O marco temporal é uma tese jurídica segundo a qual os povos indígenas têm direito apenas a terras que ocupavam ou já disputavam em 5 de outubro de 1988, data de promulgação da Constituição. Foi estabelecido pela Lei 14.701/2023, aprovada pelo Congresso Nacional, contrariando à época entendimento do Supremo Tribunal Federal (STF).

A tese e outros artigos chegaram a ser vetados pelo Executivo, mas os vetos foram rejeitados por deputados e senadores, que mantiveram o texto na íntegra. A lei está novamente sob questionamento no STF, que não tem prazo para decidir se ela é inconstitucional ou não.

Por outro lado, os cientistas citam como avanços do Brasil a redução do desmatamento e a queda da emissão de gases de efeito estufa. Entre agosto de 2024 e julho de 2025, a taxa de desmatamento na Amazônia Legal atingiu o terceiro menor patamar da série histórica (desde 1988), com 5.796 km² – redução de 11%.

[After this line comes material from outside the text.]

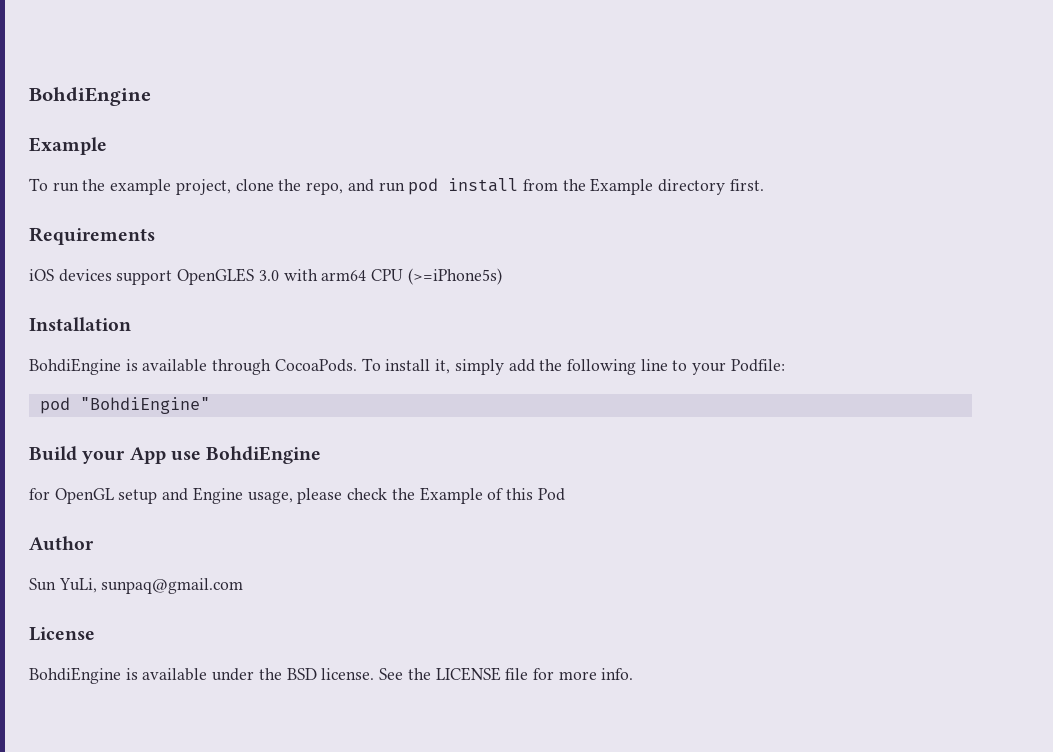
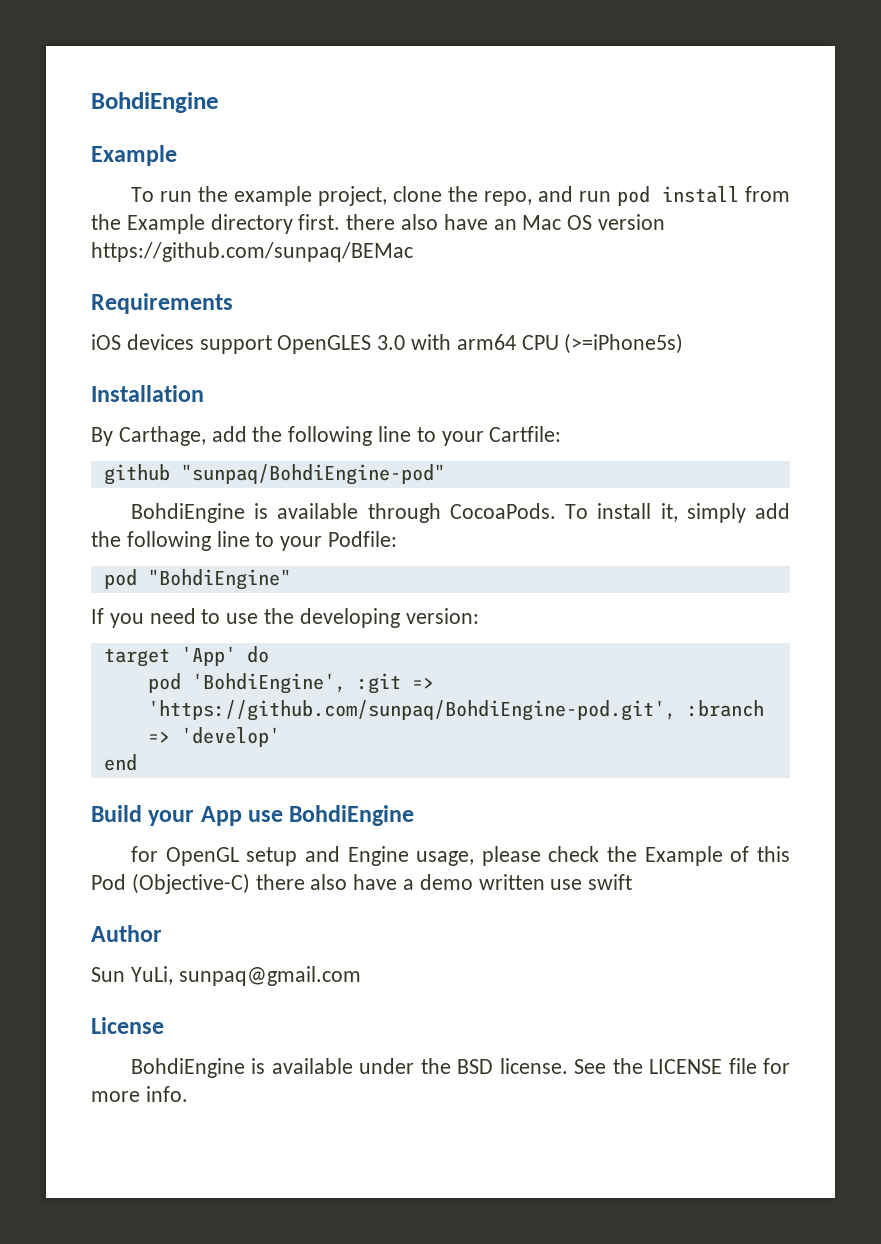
(764, 185) none -> [346,214,666,230] [91,242,413,262] there also have an Mac OS version https://github.com/sunpaq/BEMac
(131, 324) none -> [91,426,562,446] [103,464,445,485] // By Carthage, add the following line to your Cartfile: // github "sunpaq/BohdiEngine-pod"
(210, 405) none -> [91,608,479,628] [103,646,269,667] [147,673,434,694] [147,700,764,721] [147,727,280,747] [103,754,137,771] // If you need to use the developing version: // target 'App' do // pod 'BohdiEngine', :git => 'https://github.com/sunpaq/BohdiEngine-pod.git', :branch => 'develop' // end
(565, 494) none -> [131,873,633,894] (Objective-C) there also have a demo written use swift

Puxado pelo recuo do desmate, o Brasil registrou em 2024 o menor nível de emissão de gases de efeito estufa desde 2009, com uma queda de quase 17% – foram 2,145 bilhões de toneladas de CO equivalente (GtCOe).

Procurado por meio da assessoria de comunicação, o Ministério do Meio Ambiente, envolvido nas discussões da COP, não se pronunciou.

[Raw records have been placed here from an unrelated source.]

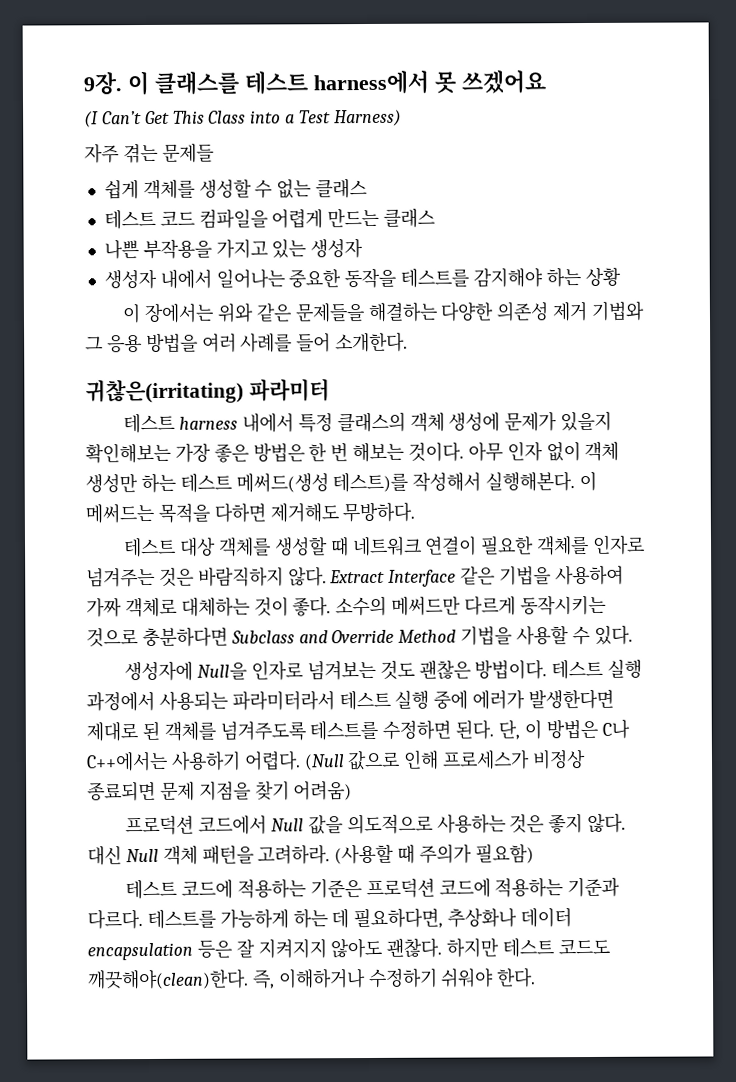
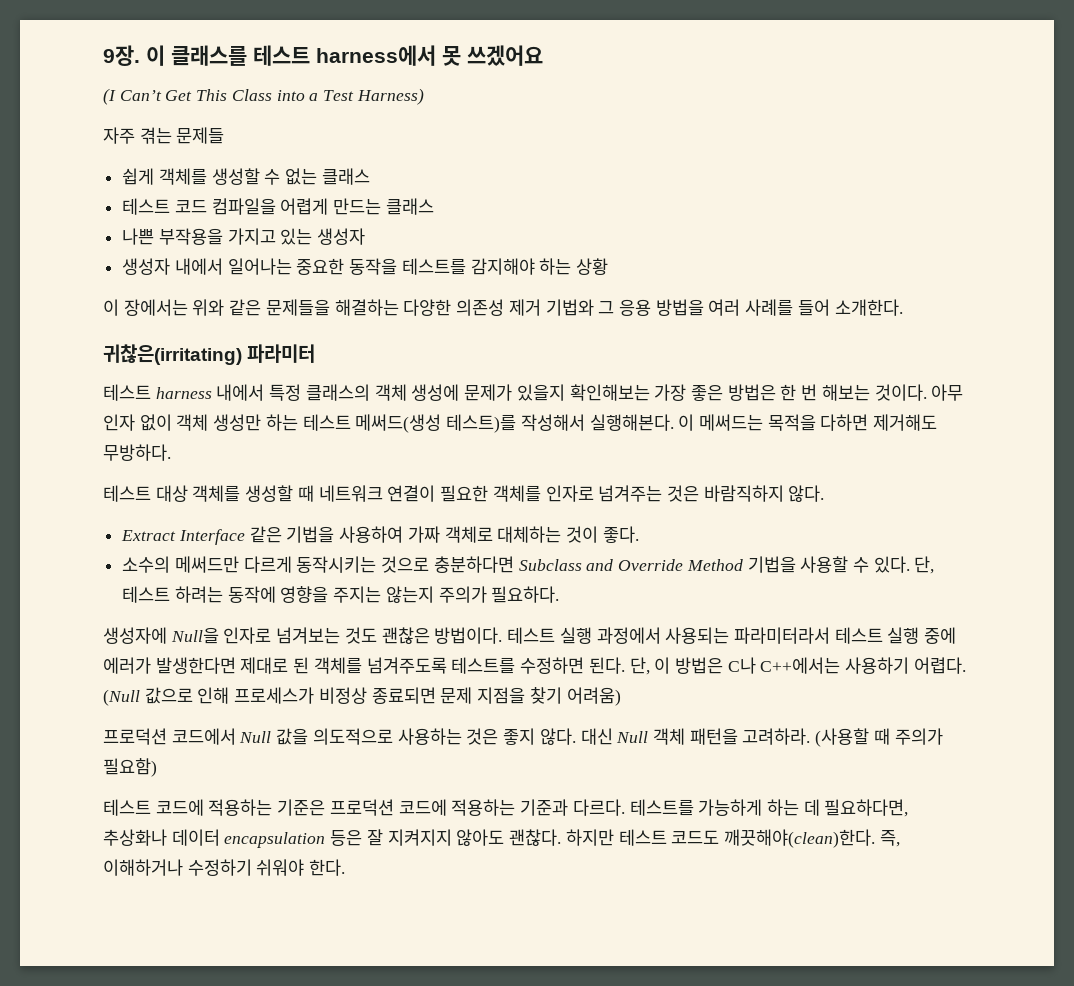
(327, 576) none -> (825, 493) //
(332, 606) none -> (639, 534) //
(633, 634) none -> [914,556,935,574] [122,586,560,603] 단, 테스트 하려는 동작에 영향을 주지는 않는지 주의가 필요하다.

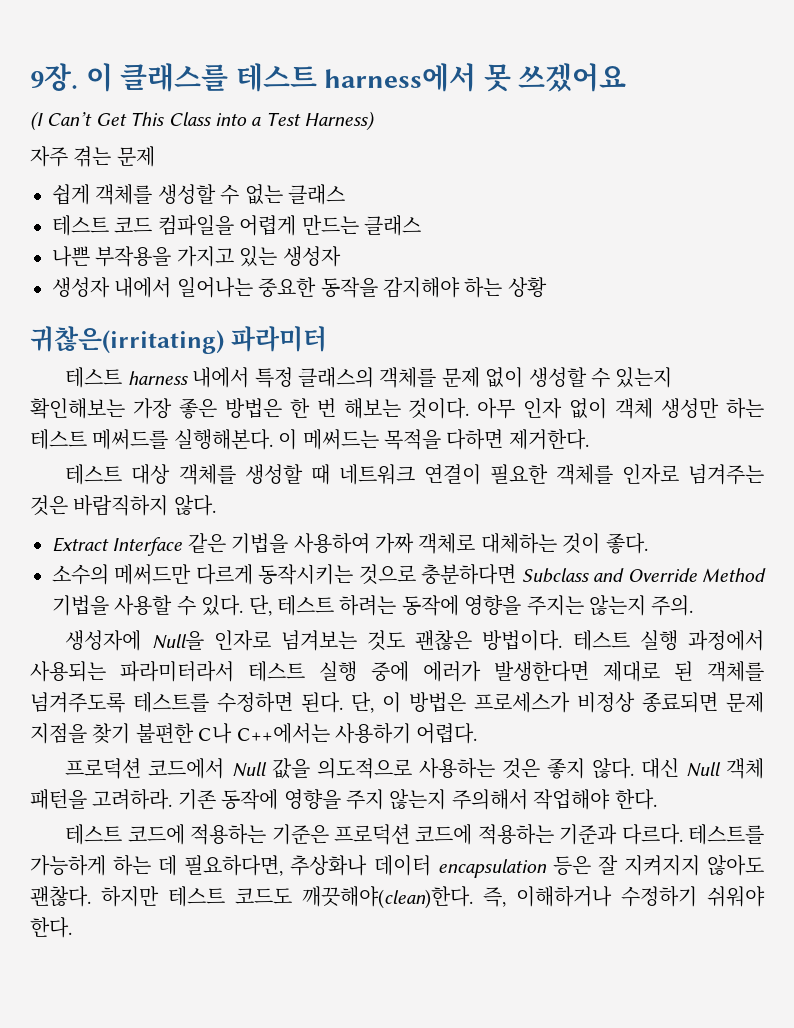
[176,127,225,144] 문제들 -> [116,146,155,167] 문제
[401,258,466,275] 테스트를 -> (378, 287) none
[103,299,903,316] // 이 장에서는 위와 같은 문제들을 해결하는 다양한 의존성 제거 기법와 그 응용 방법을 여러 사례를 들어 소개한다. -> (547, 287) none
[374,384,565,401] 객체 생성에 문제가 있을지 -> [379,367,673,388] 객체를 문제 없이 생성할 수 있는지
[355,414,585,433] 메써드(생성 테스트)를 작성해서 -> [92,429,169,450] 메써드를
[873,414,938,431] [103,444,171,461] 제거해도 무방하다. -> [508,429,589,450] 제거한다.
[438,586,560,603] 주의가 필요하다. -> [651,595,694,616] 주의.
[727,657,966,674] [103,687,230,706] C나 C++에서는 사용하기 어렵다. (Null 값으로 인해 -> (466, 702) none
[566,687,621,706] 어려움) -> [135,723,478,744] 불편한 C나 C++에서는 사용하기 어렵다.
[815,728,943,747] [103,758,157,777] (사용할 때 주의가 필요함) -> [177,789,657,810] 기존 동작에 영향을 주지 않는지 주의해서 작업해야 한다.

“As mudanças climáticas já vêm sendo debatidas há muito tempo. Agora todo mundo espera ações factíveis, que sejam desempenhadas de fato. Espero que essa COP sirva como um ponto de virada numa perspectiva mundial. Que a gente comece a ver ações que mudem as emissões de gases de efeito estufa e os demais fatores causadores dessas mudanças”, afirma o pós-doutorando no ARIES Ronan Adler Tavella, também autor do artigo e bolsista FAPESP.

Cenário real

Ao tratar da urgência climática, o grupo lembra que as temperaturas globais já subiram até 1,6 °C em relação aos níveis pré-industriais, com áreas continentais registrando elevação de até 2,1 °C, “evidenciando a aceleração dos impactos climáticos e a necessidade crítica de ação imediata”.

“A visão declarada pelo Brasil de uma bioeconomia amazônica próspera, em que a floresta em pé valha mais do que derrubada, só ganhará credibilidade se o país romper de forma decisiva com os modelos destrutivos do passado”, escrevem.

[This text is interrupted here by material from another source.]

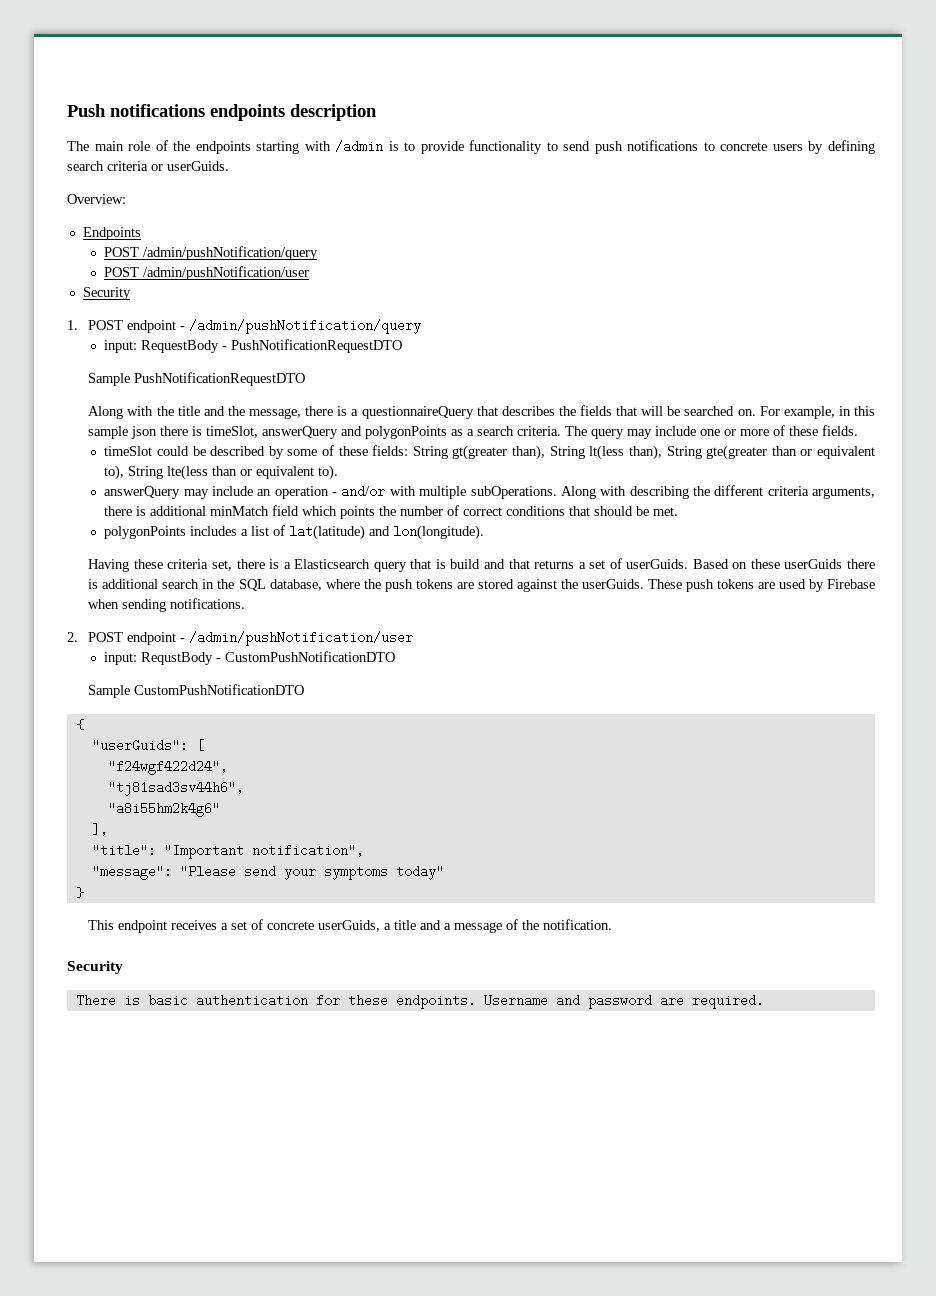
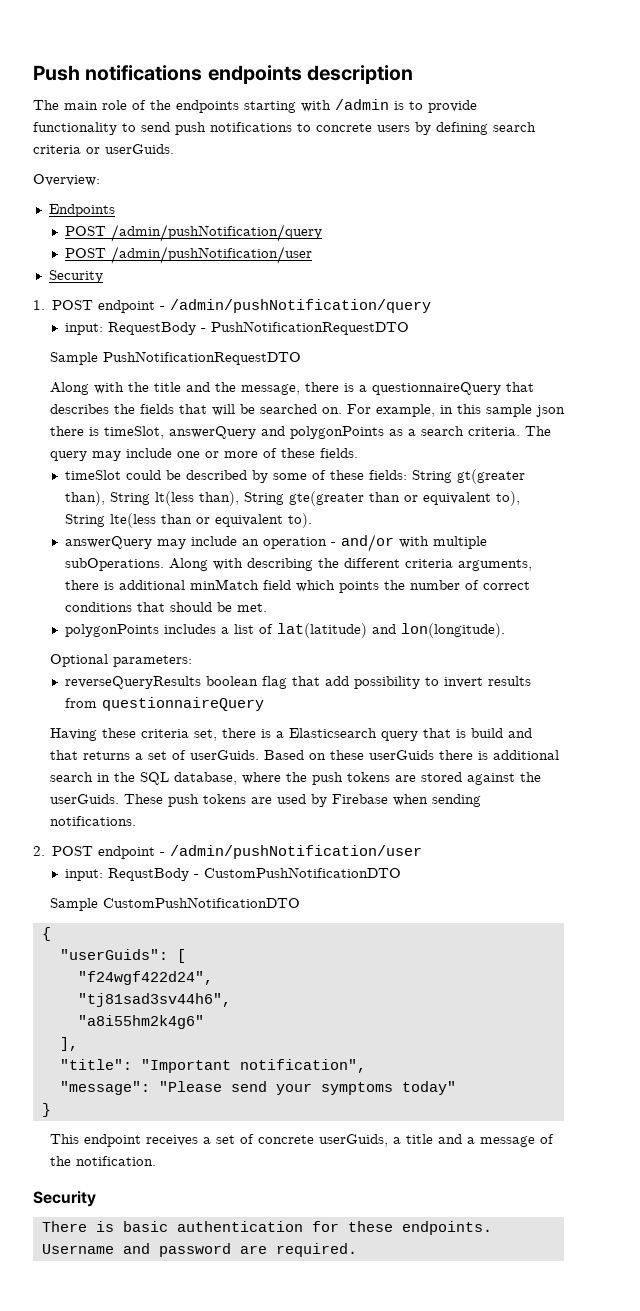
(485, 532) none -> [49,654,192,667] [65,676,532,689] [65,697,265,711] // Optional parameters: // reverseQueryResults boolean flag that add possibility to invert results from questionnaireQuery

Nesse cenário, Tavella destaca um estudo recente publicado na Anthropocene Science, liderado por ele e Debone, para avaliar os efeitos de curto e longo prazo das chuvas extremas que devastaram vários municípios no Rio Grande do Sul, em maio de 2024.

Os resultados destacam a necessidade de repensar estratégias de gestão de inundações, principalmente em áreas urbanas, com a integração de projeções climáticas ao planejamento, de reforço da infraestrutura para controle de enchentes e da adoção de soluções baseadas na natureza para aumentar a resiliência (leia o estudo em: link.springer.com/article/10.1007/s44177-025-00099-7).

“Além das chuvas em maio, vimos ao longo de todo o ano passado inúmeros outros casos de enchentes e eventos extremos em todo o globo. Essa é uma realidade que tem se intensificado. E isso será uma preocupação constante, de todo o mundo”, completa o pesquisador.

O artigo Brazil’s climate leadership paradox: hosting COP30 amid domestic environmental rollbacks pode ser lido em: link.springer.com/article/10.1007/s10784-025-09700-1.